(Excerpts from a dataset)
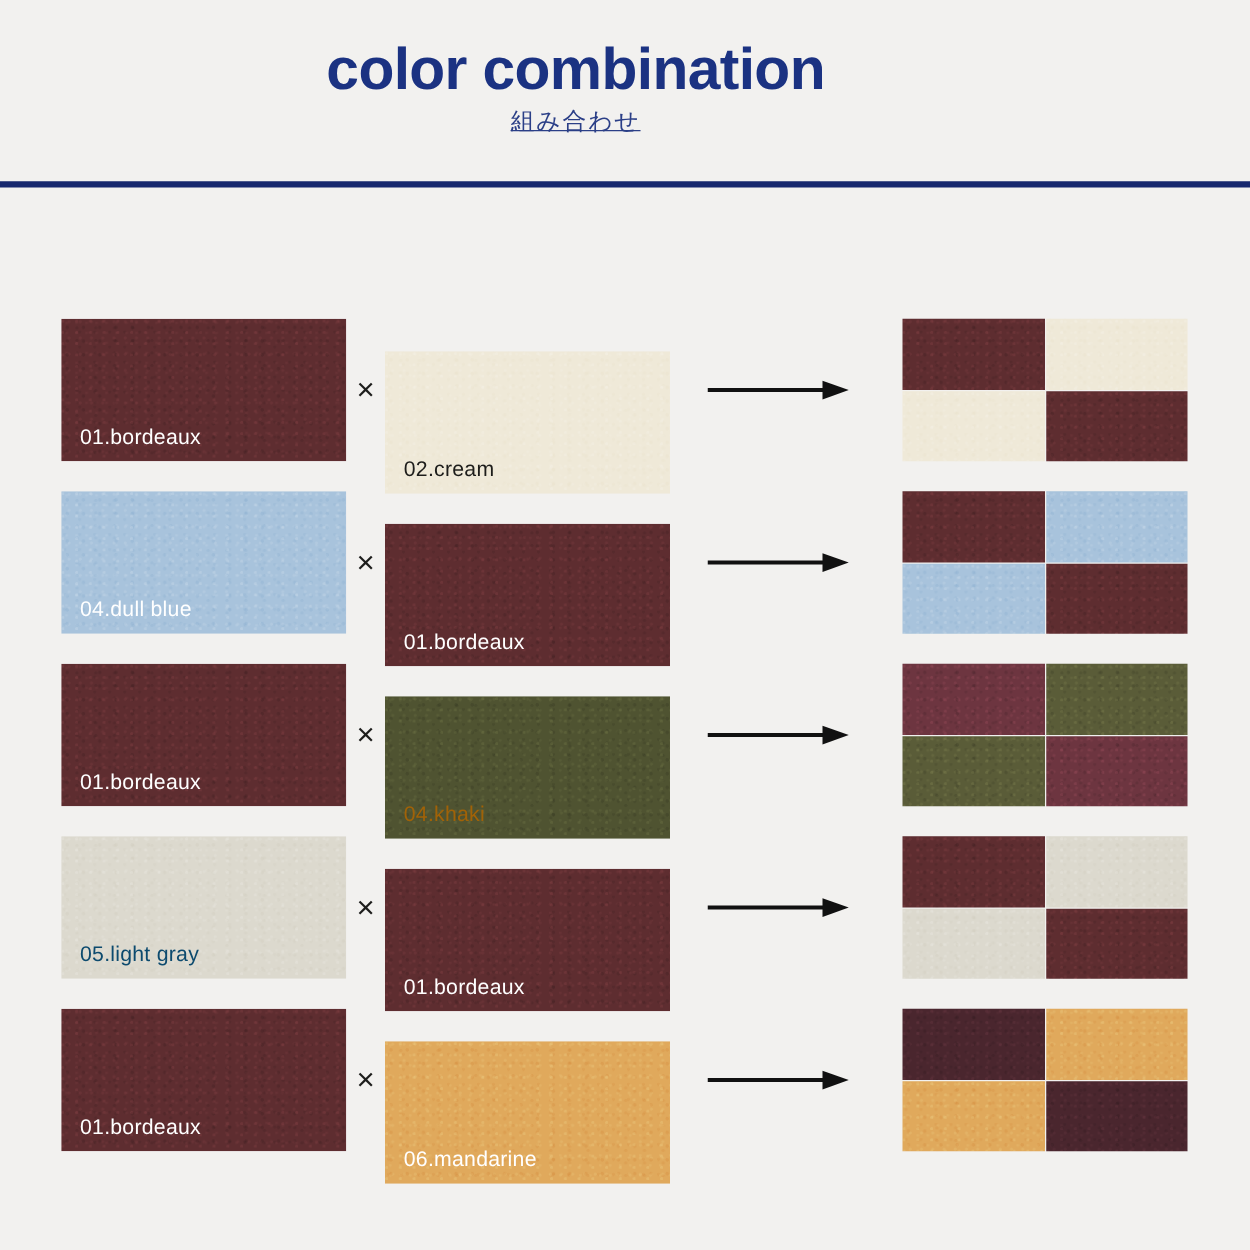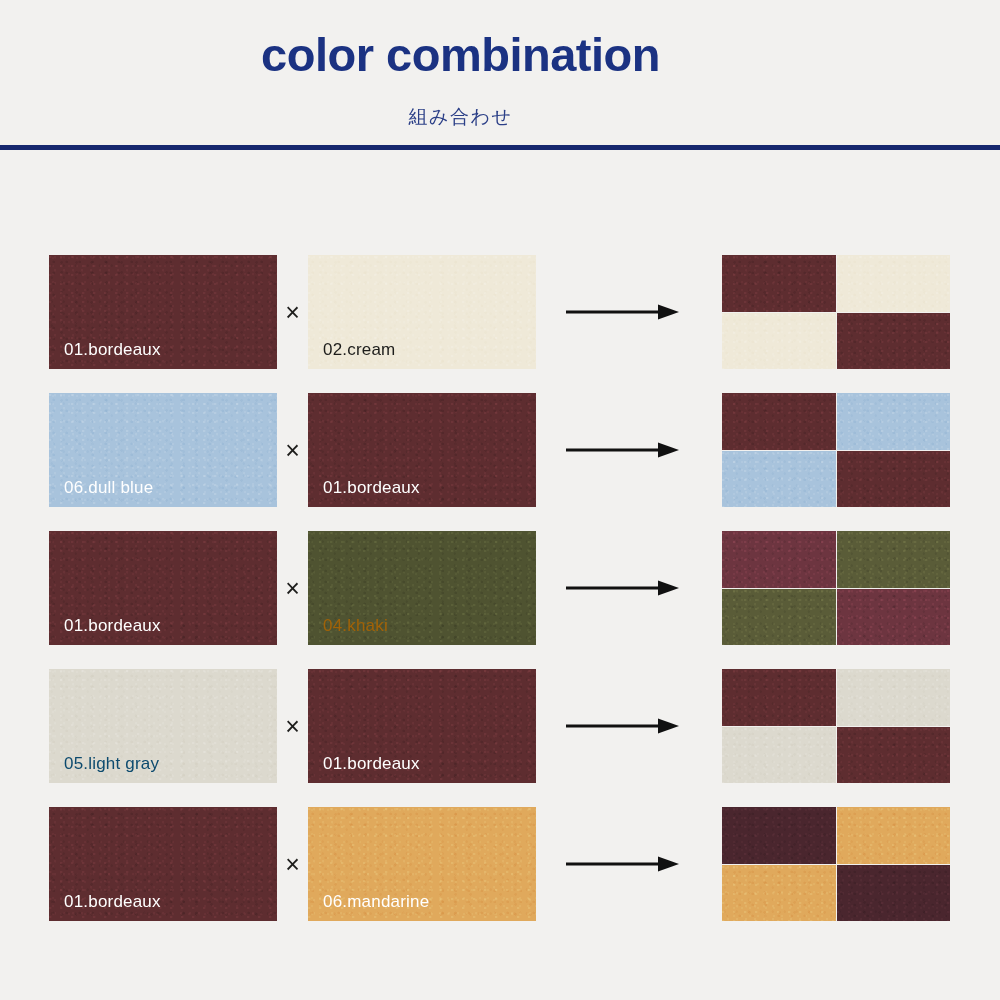"組み合わせ" .subtitle { margin-top: 22px -> 2px; text-decoration: none -> underline }
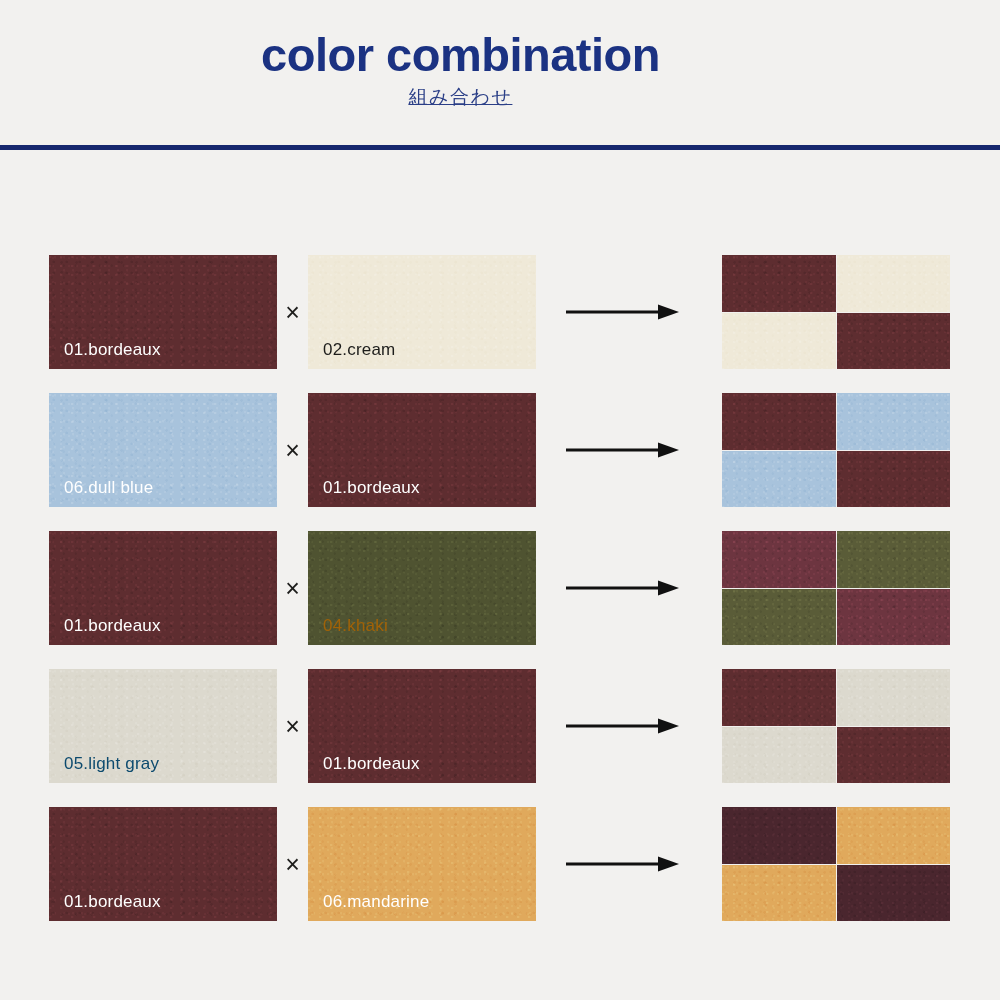"02.cream" .swatch.right { margin-top: none -> 26px }
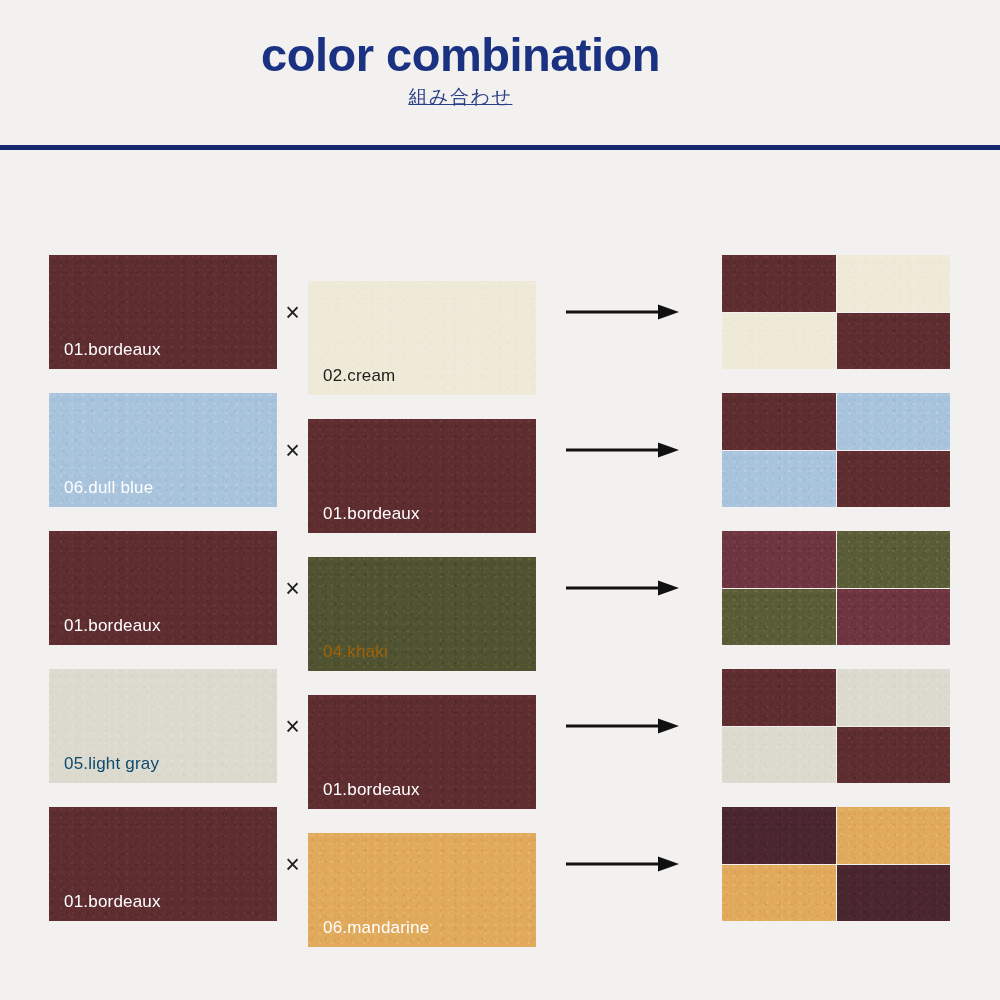"06.dull blue" div.swatch-label { text: 06.dull -> 04.dull }
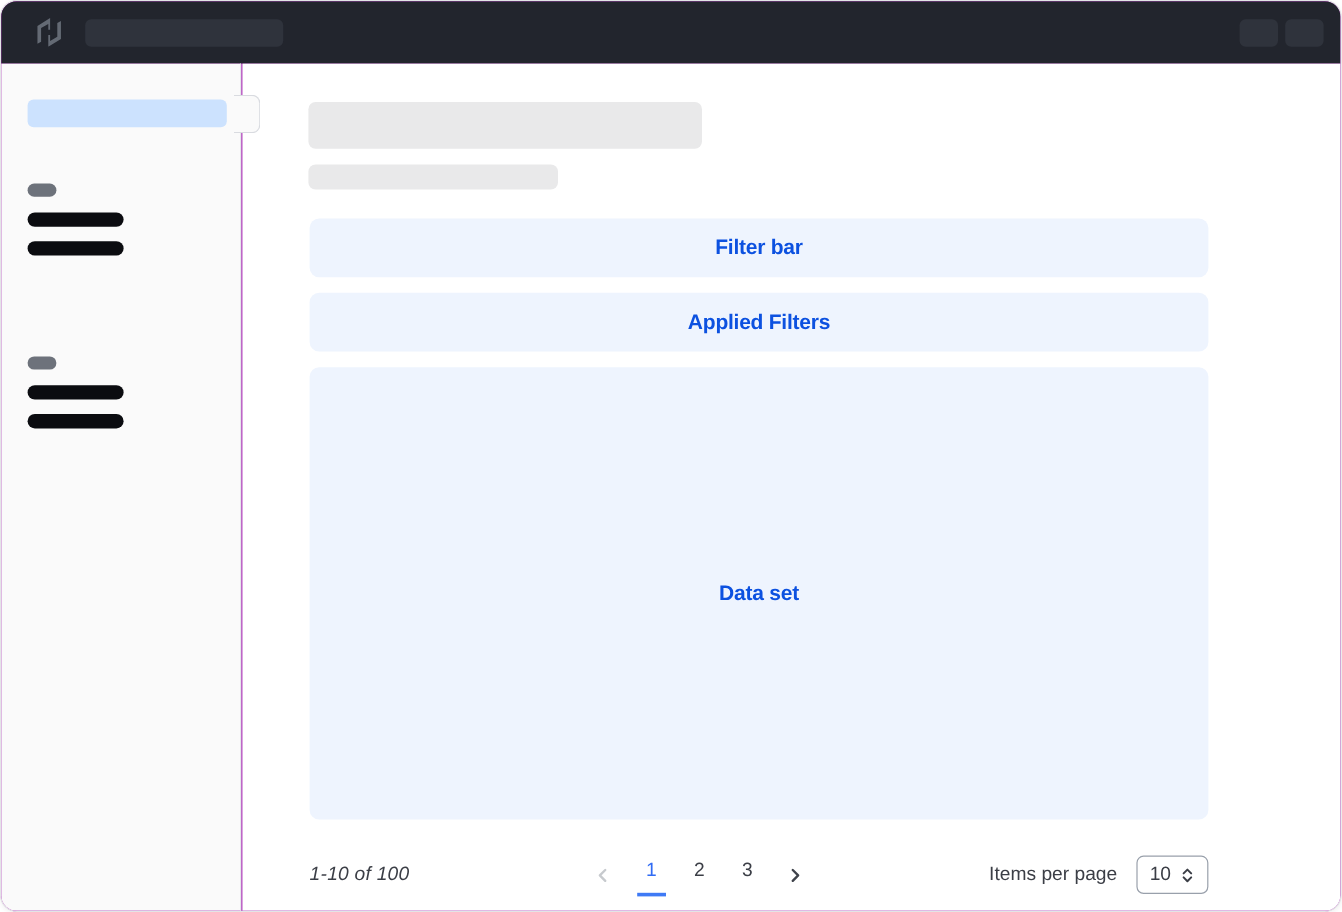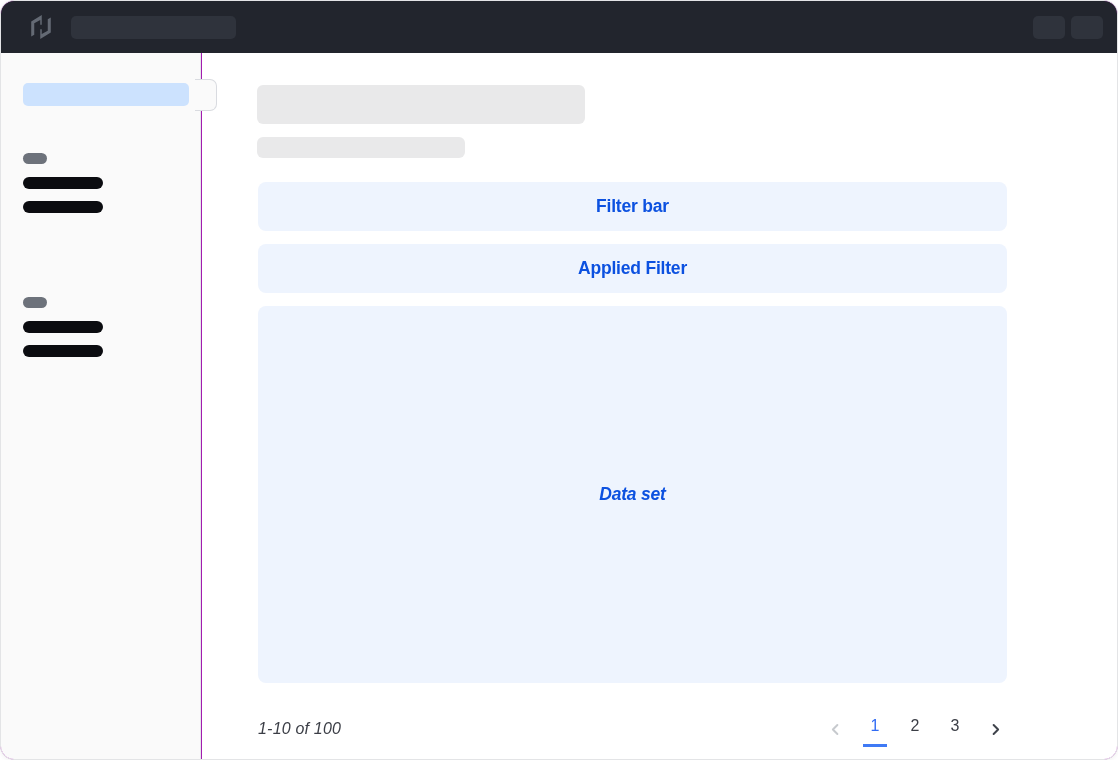"Applied Filter" span.region-label { text: Filter -> Filters }
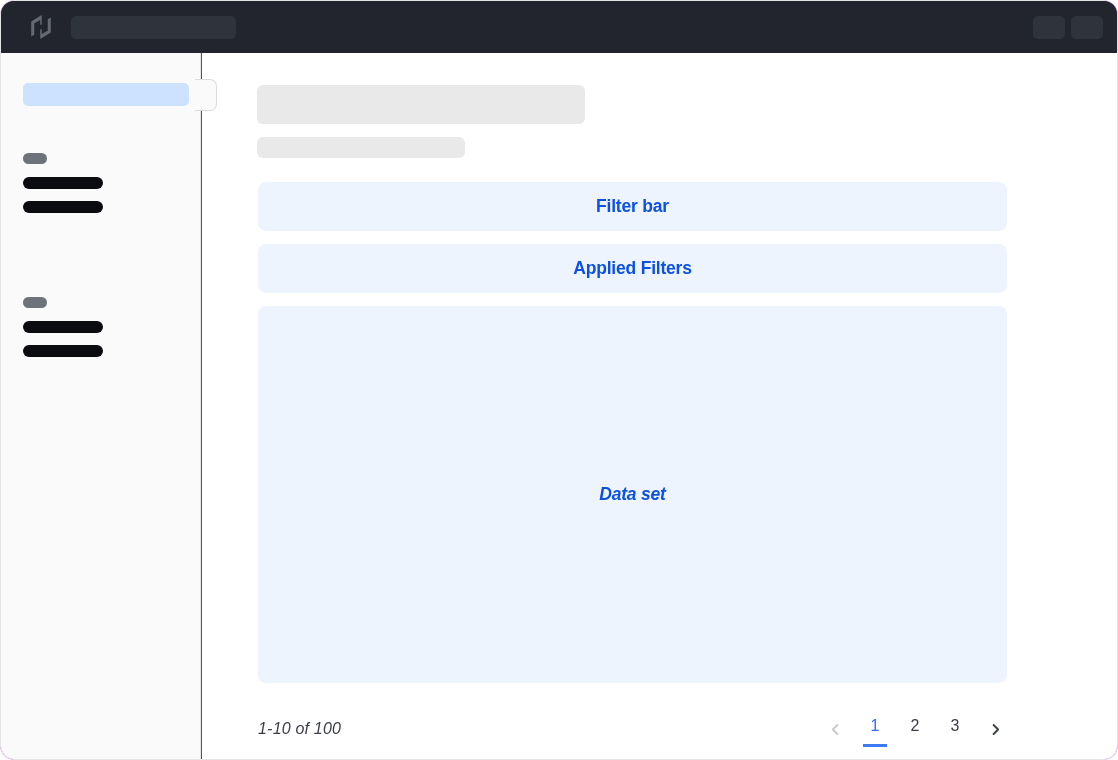"Data set" .region.dataset { font-style: italic -> none }
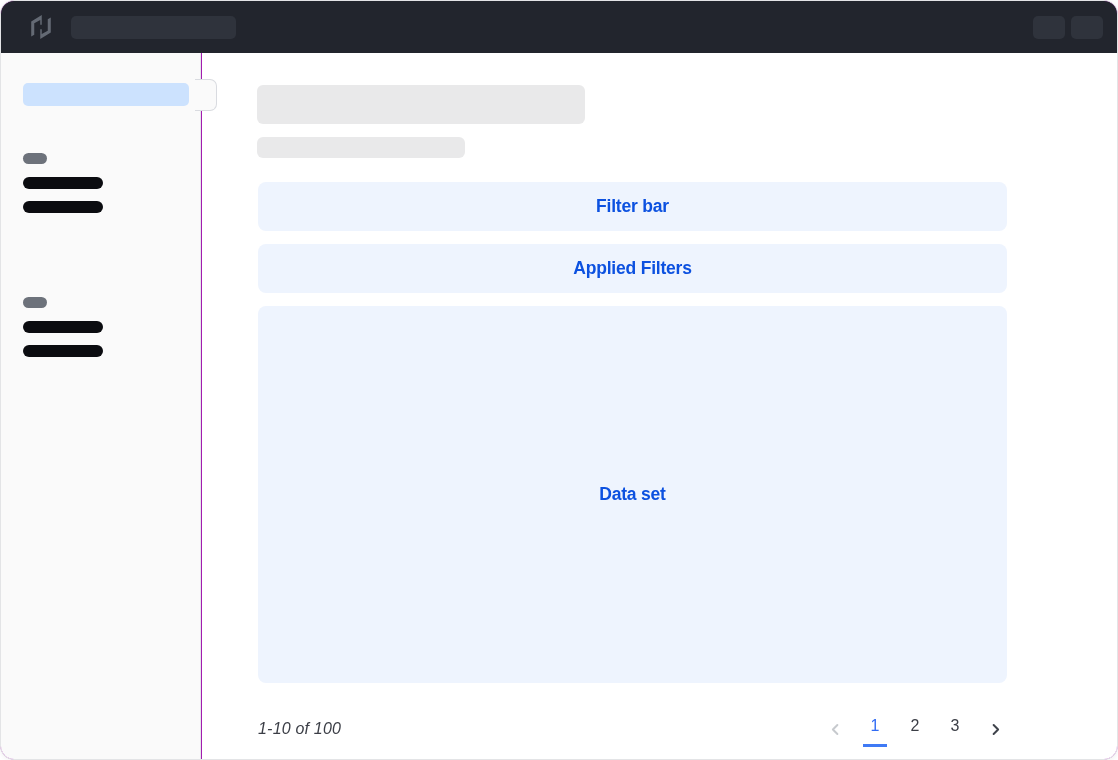"Items per page" div.pager-right { html: none -> <div> <span>Items per page</span> <div> <span>10</span> <svg> <path></path> <path></path> </svg> </div> </div> }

• ASSIGNMENT
Leave the pictures aside and give every entry above again word for word.

• ANSWER TO THIS EXERCISE
"組み合わせ" .subtitle { margin-top: 22px -> 2px; text-decoration: none -> underline }
"02.cream" .swatch.right { margin-top: none -> 26px }
"06.dull blue" div.swatch-label { text: 06.dull -> 04.dull }
"Applied Filter" span.region-label { text: Filter -> Filters }
"Data set" .region.dataset { font-style: italic -> none }
"Items per page" div.pager-right { html: none -> <div> <span>Items per page</span> <div> <span>10</span> <svg> <path></path> <path></path> </svg> </div> </div> }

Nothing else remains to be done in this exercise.